┌────────

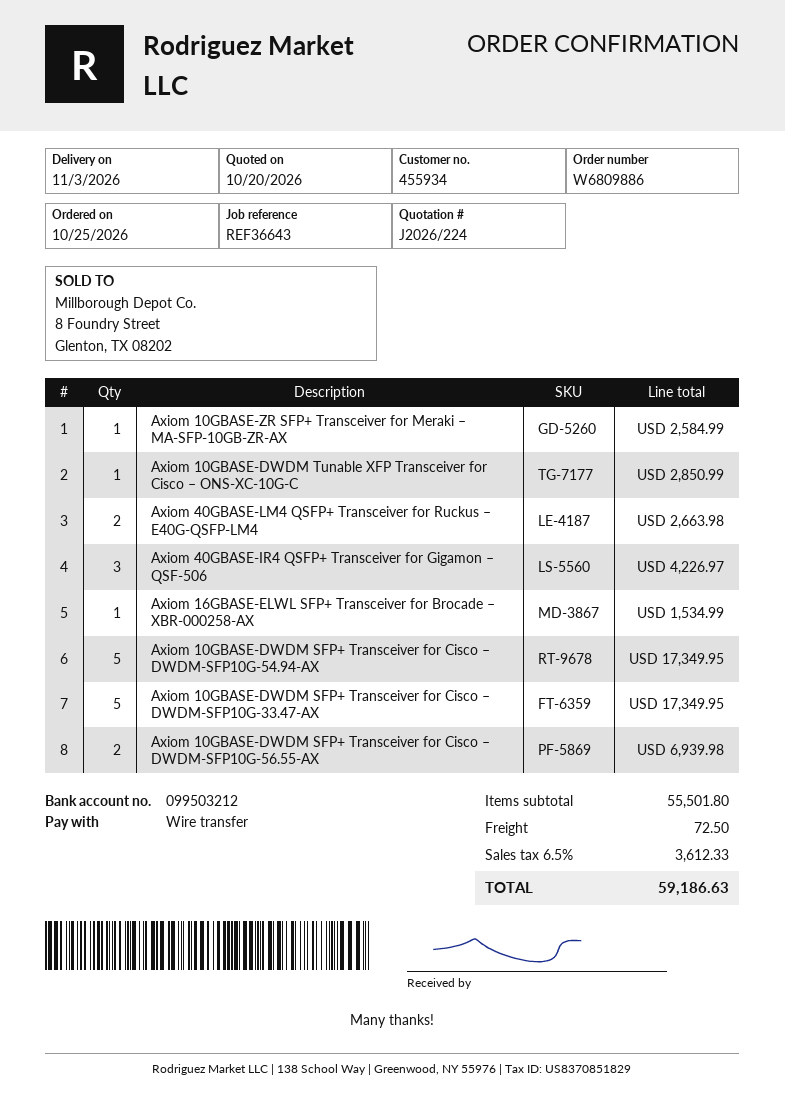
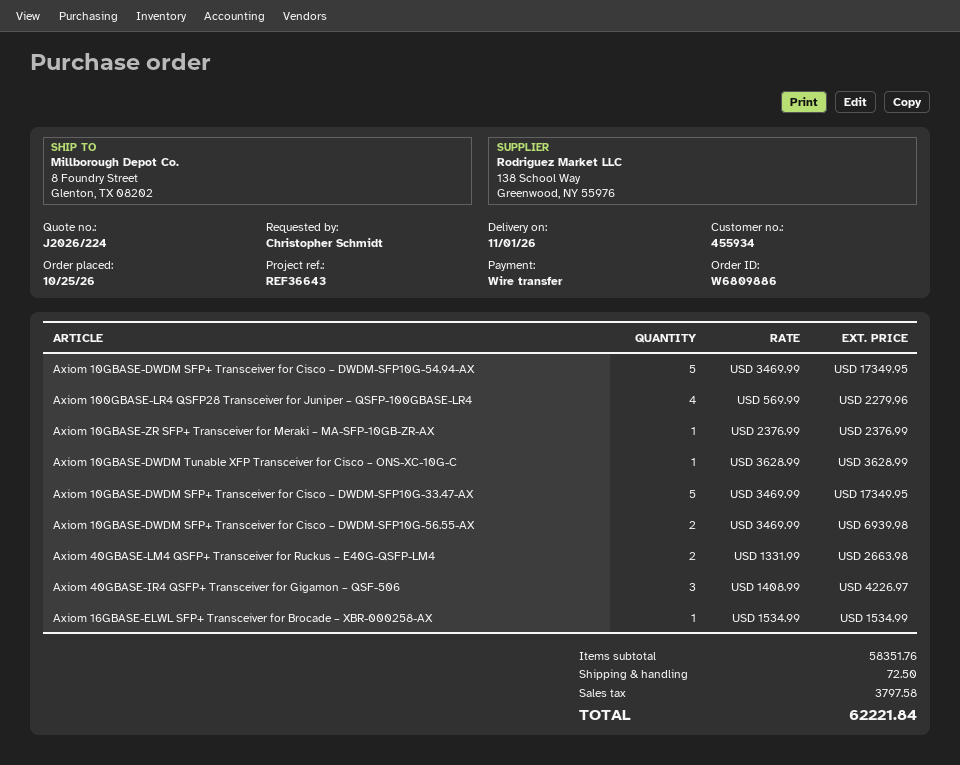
delivery date: 2026-11-03 -> 2026-11-01
Axiom 10GBASE-ZR SFP+ Transceiver for Meraki – MA-SFP-10GB-ZR-AX: 1 for 2584.99 -> 1 for 2376.99
Axiom 10GBASE-DWDM Tunable XFP Transceiver for Cisco – ONS-XC-10G-C: 1 for 2850.99 -> 1 for 3628.99
Axiom 100GBASE-LR4 QSFP28 Transceiver for Juniper – QSFP-100GBASE-LR4: none -> 4 for 2279.96
subtotal: 55501.80 -> 58351.76
tax: 3612.33 -> 3797.58
total: 59186.63 -> 62221.84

└────────

- [Activity]: Set down only the lines from the line with "Axiom 10GBASE-ZR SFP+" through the last line of the data above, keeping both the first and the last.

- [Result for this task]:
Axiom 10GBASE-ZR SFP+ Transceiver for Meraki – MA-SFP-10GB-ZR-AX: 1 for 2584.99 -> 1 for 2376.99
Axiom 10GBASE-DWDM Tunable XFP Transceiver for Cisco – ONS-XC-10G-C: 1 for 2850.99 -> 1 for 3628.99
Axiom 100GBASE-LR4 QSFP28 Transceiver for Juniper – QSFP-100GBASE-LR4: none -> 4 for 2279.96
subtotal: 55501.80 -> 58351.76
tax: 3612.33 -> 3797.58
total: 59186.63 -> 62221.84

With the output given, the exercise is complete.